(Records from a collection)
____
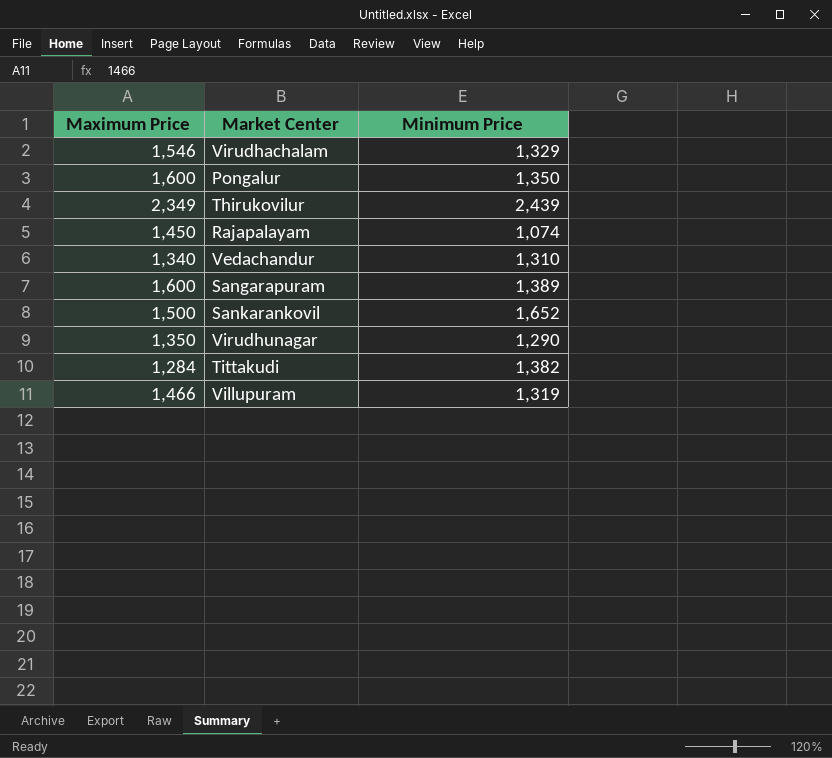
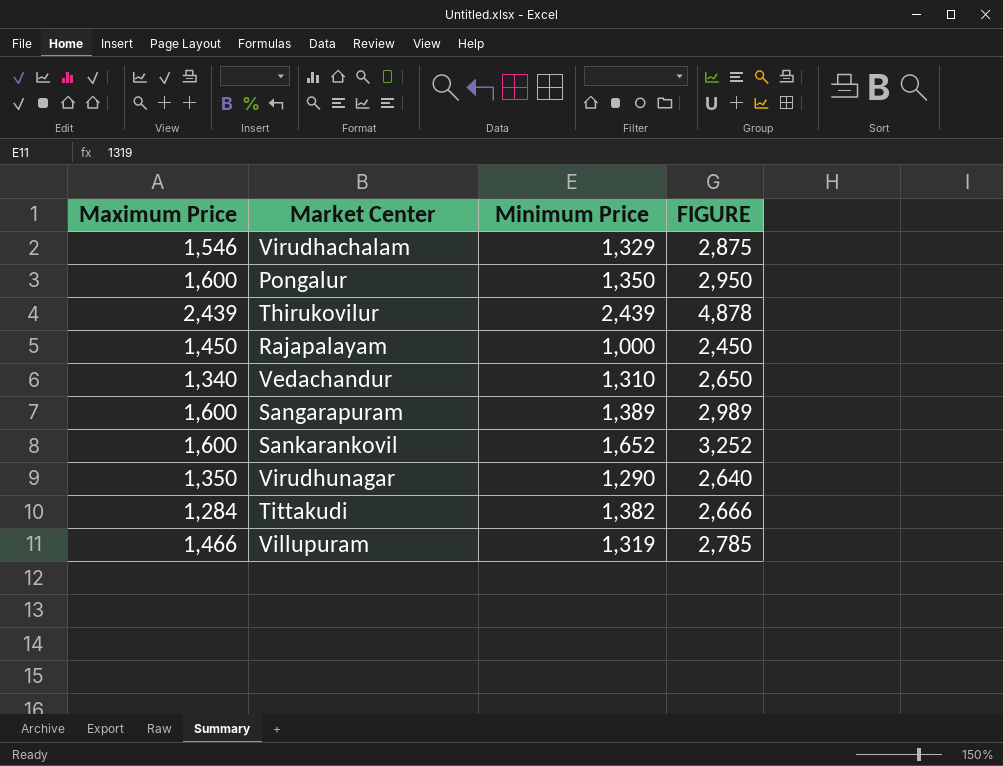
column FIGURE | formula: none -> [Maximum Price] + [Minimum Price]
Thirukovilur | Maximum Price: 2,349 -> 2,439
Rajapalayam | Minimum Price: 1,074 -> 1,000
Sankarankovil | Maximum Price: 1,500 -> 1,600

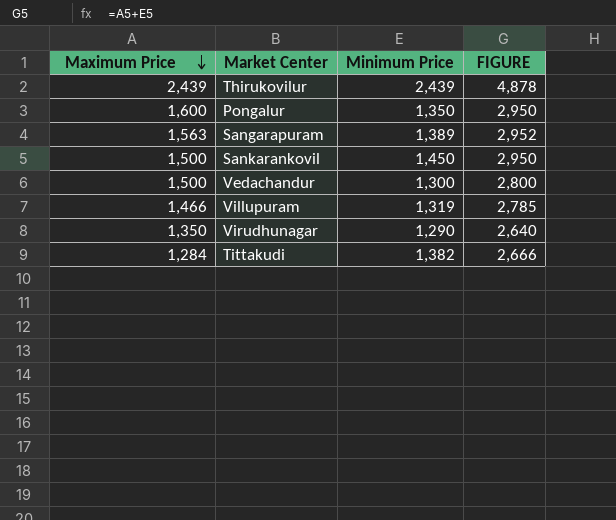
row order: none -> Maximum Price descending
row Virudhachalam: 1,546 | 1,329 | 2,875 -> none
row Rajapalayam: 1,450 | 1,000 | 2,450 -> none
Sangarapuram | Maximum Price: 1,600 -> 1,563
Sangarapuram | FIGURE: 2,989 -> 2,952
Sankarankovil | Maximum Price: 1,600 -> 1,500
Sankarankovil | Minimum Price: 1,652 -> 1,450
Sankarankovil | FIGURE: 3,252 -> 2,950
Vedachandur | Maximum Price: 1,340 -> 1,500
Vedachandur | Minimum Price: 1,310 -> 1,300
Vedachandur | FIGURE: 2,650 -> 2,800

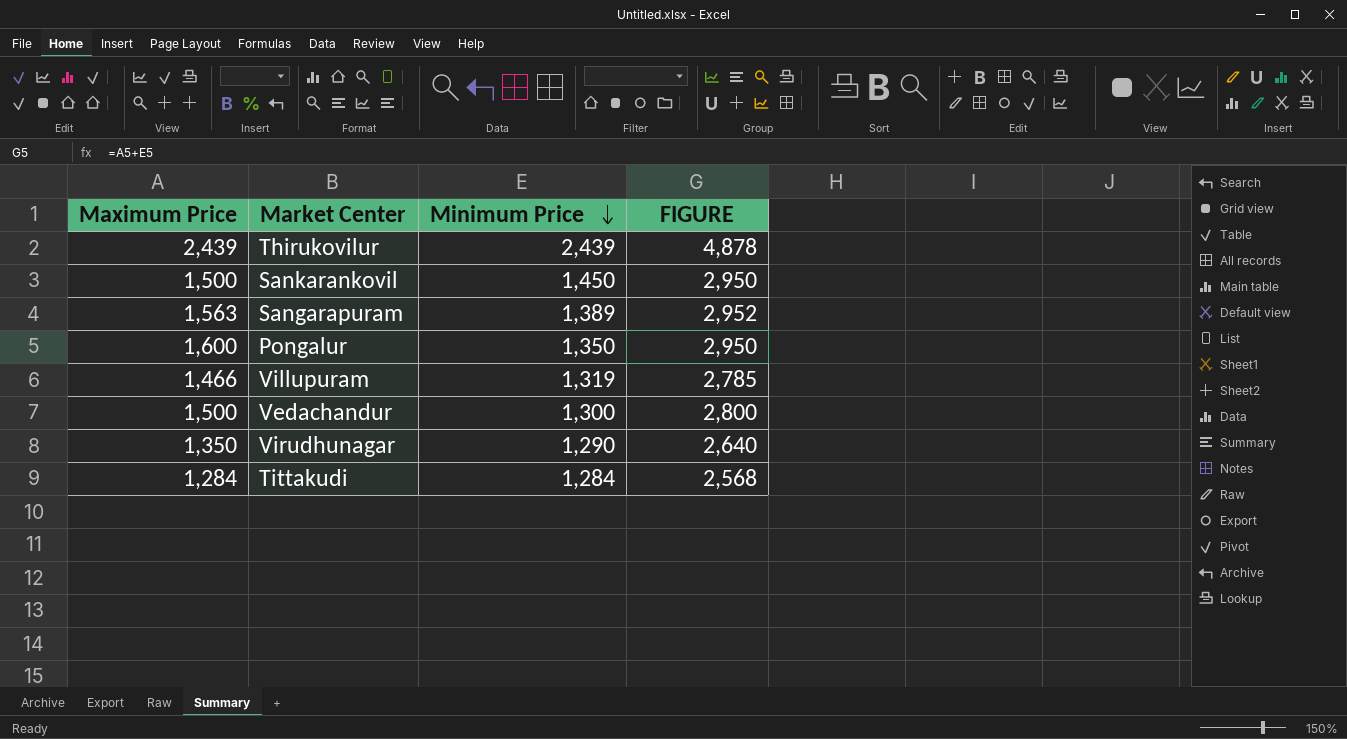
row order: Maximum Price descending -> Minimum Price descending
Tittakudi | Minimum Price: 1,382 -> 1,284
Tittakudi | FIGURE: 2,666 -> 2,568

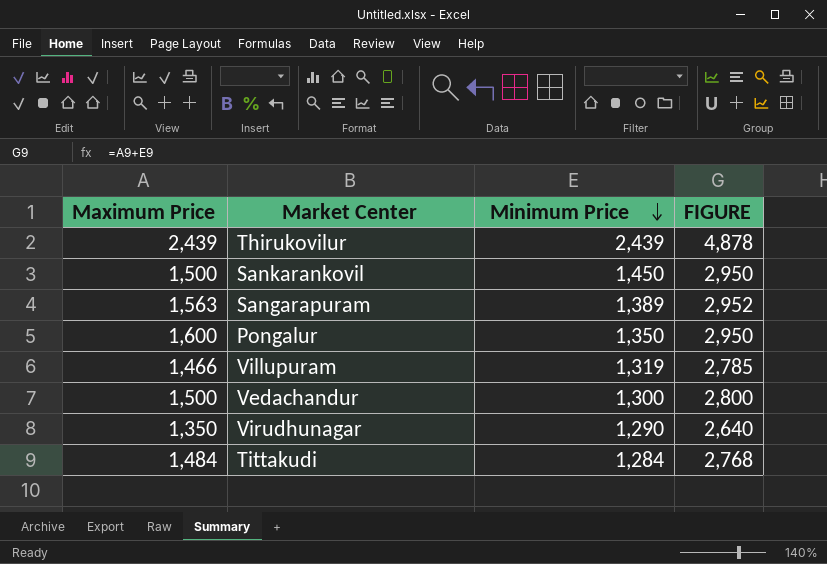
Tittakudi | Maximum Price: 1,284 -> 1,484
Tittakudi | FIGURE: 2,568 -> 2,768

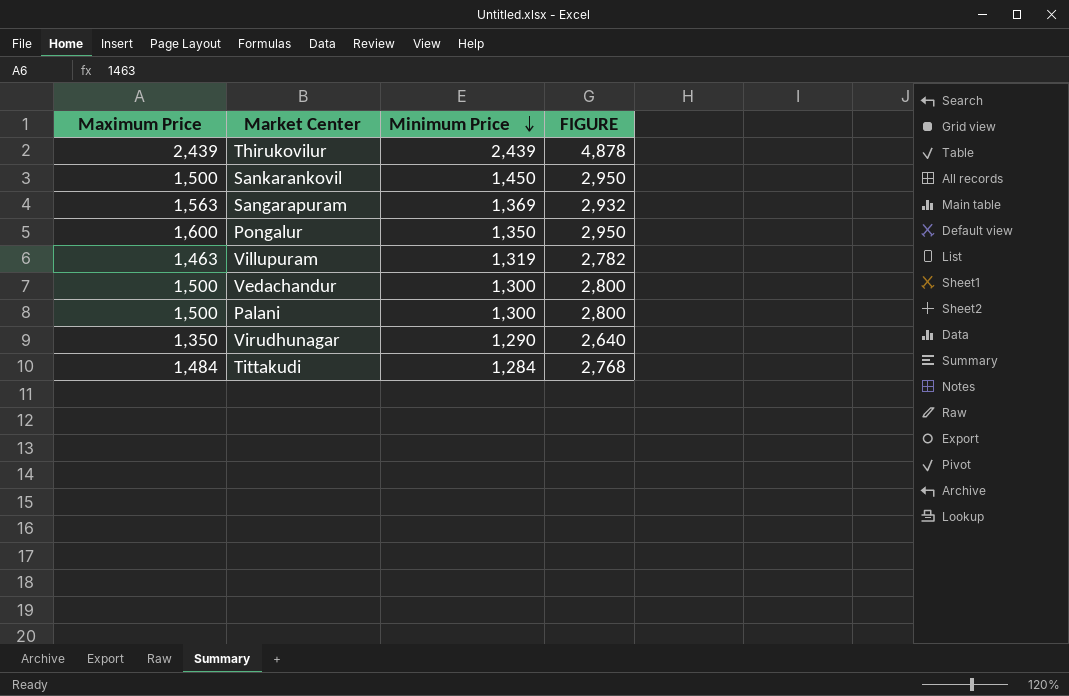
Sangarapuram | Minimum Price: 1,389 -> 1,369
Sangarapuram | FIGURE: 2,952 -> 2,932
Villupuram | Maximum Price: 1,466 -> 1,463
Villupuram | FIGURE: 2,785 -> 2,782
row Palani: none -> 1,500 | 1,300 | 2,800

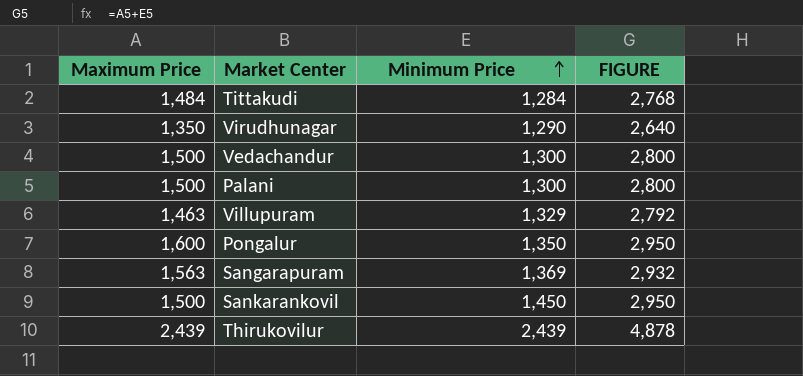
row order: Minimum Price descending -> Minimum Price ascending
Villupuram | Minimum Price: 1,319 -> 1,329
Villupuram | FIGURE: 2,782 -> 2,792

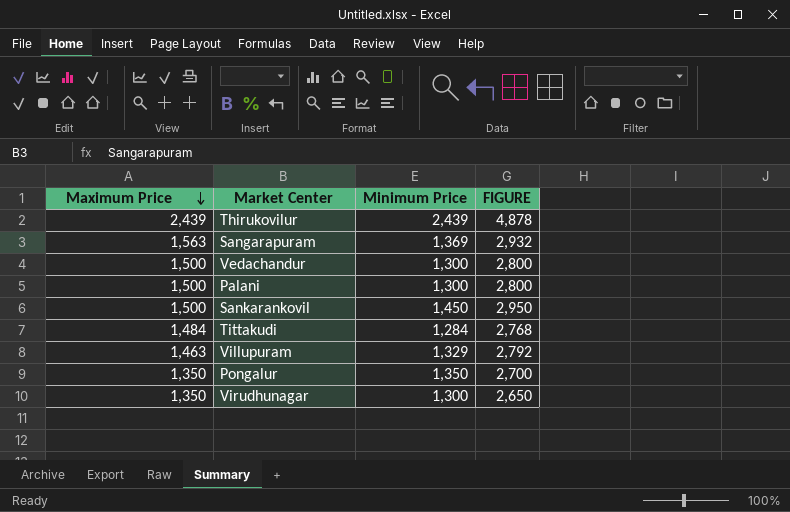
row order: Minimum Price ascending -> Maximum Price descending
Pongalur | Maximum Price: 1,600 -> 1,350
Pongalur | FIGURE: 2,950 -> 2,700
Virudhunagar | Minimum Price: 1,290 -> 1,300
Virudhunagar | FIGURE: 2,640 -> 2,650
____
- _EXERCISE_
Could you copy exactly the line containing "row order: Minimum Price ascending" and each line after it through the end of the records, and nothing else?

- _EXPECTED ANSWER_
row order: Minimum Price ascending -> Maximum Price descending
Pongalur | Maximum Price: 1,600 -> 1,350
Pongalur | FIGURE: 2,950 -> 2,700
Virudhunagar | Minimum Price: 1,290 -> 1,300
Virudhunagar | FIGURE: 2,640 -> 2,650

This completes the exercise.